About this task ->
Find every line in the records below that holds the word "none", and copy each one.
——
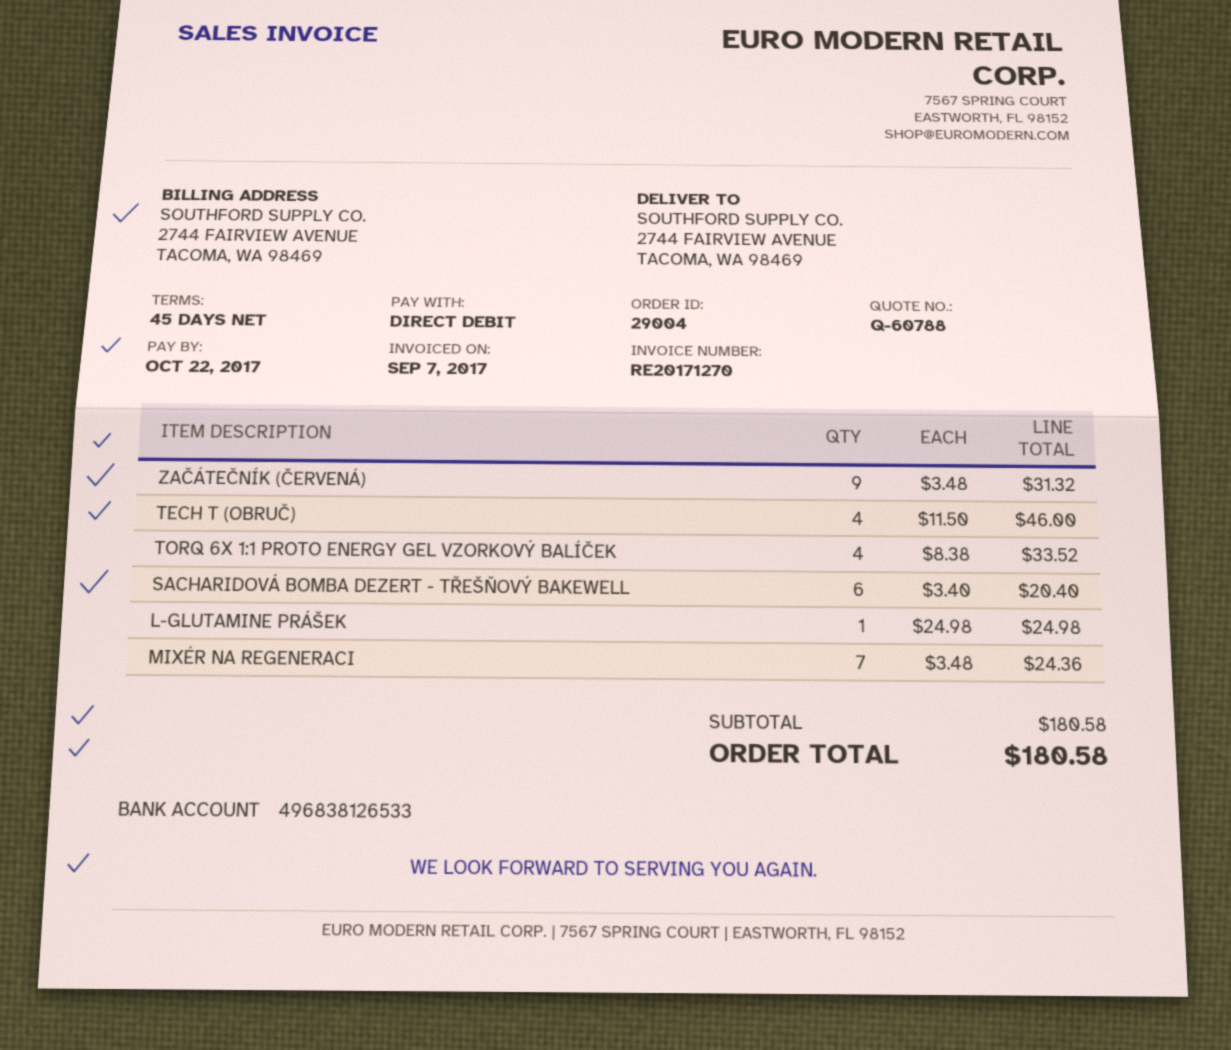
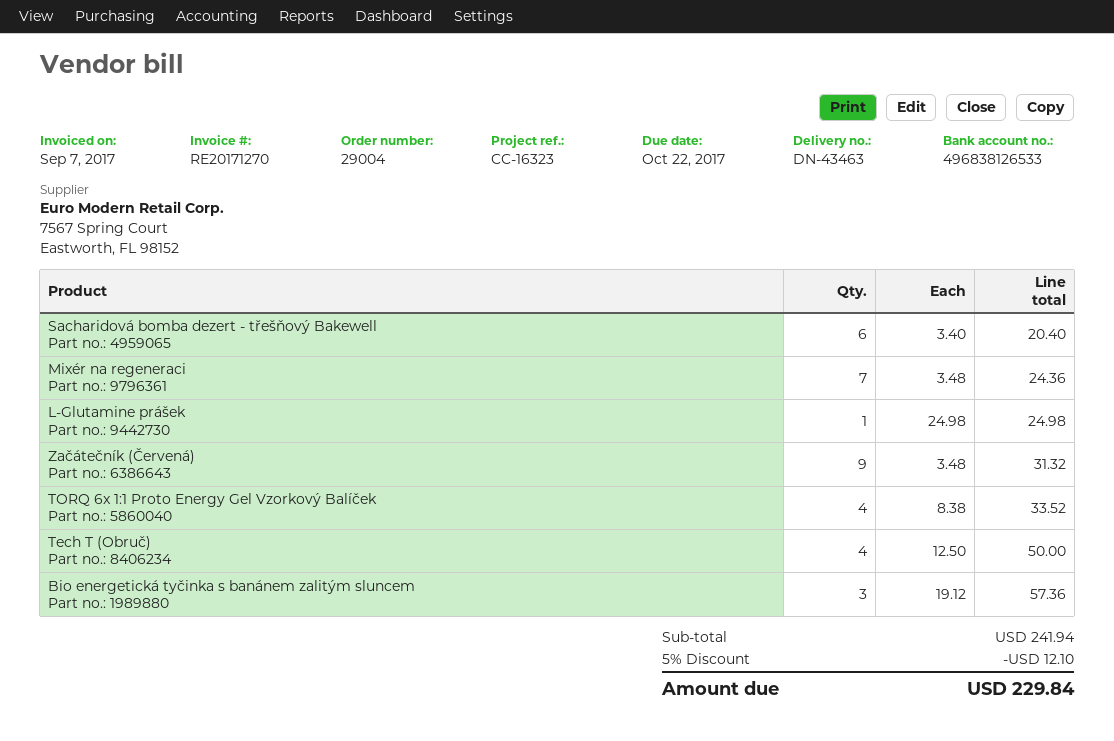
TECH T (OBRUČ): 4 x 11.50 = 46.00 -> 4 x 12.50 = 50.00
Bio energetická tyčinka s banánem zalitým sluncem: none -> 3 x 19.12 = 57.36
subtotal: 180.58 -> 241.94
discount: none -> 5% = 12.10
total: 180.58 -> 229.84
——
Written response ->
Bio energetická tyčinka s banánem zalitým sluncem: none -> 3 x 19.12 = 57.36
discount: none -> 5% = 12.10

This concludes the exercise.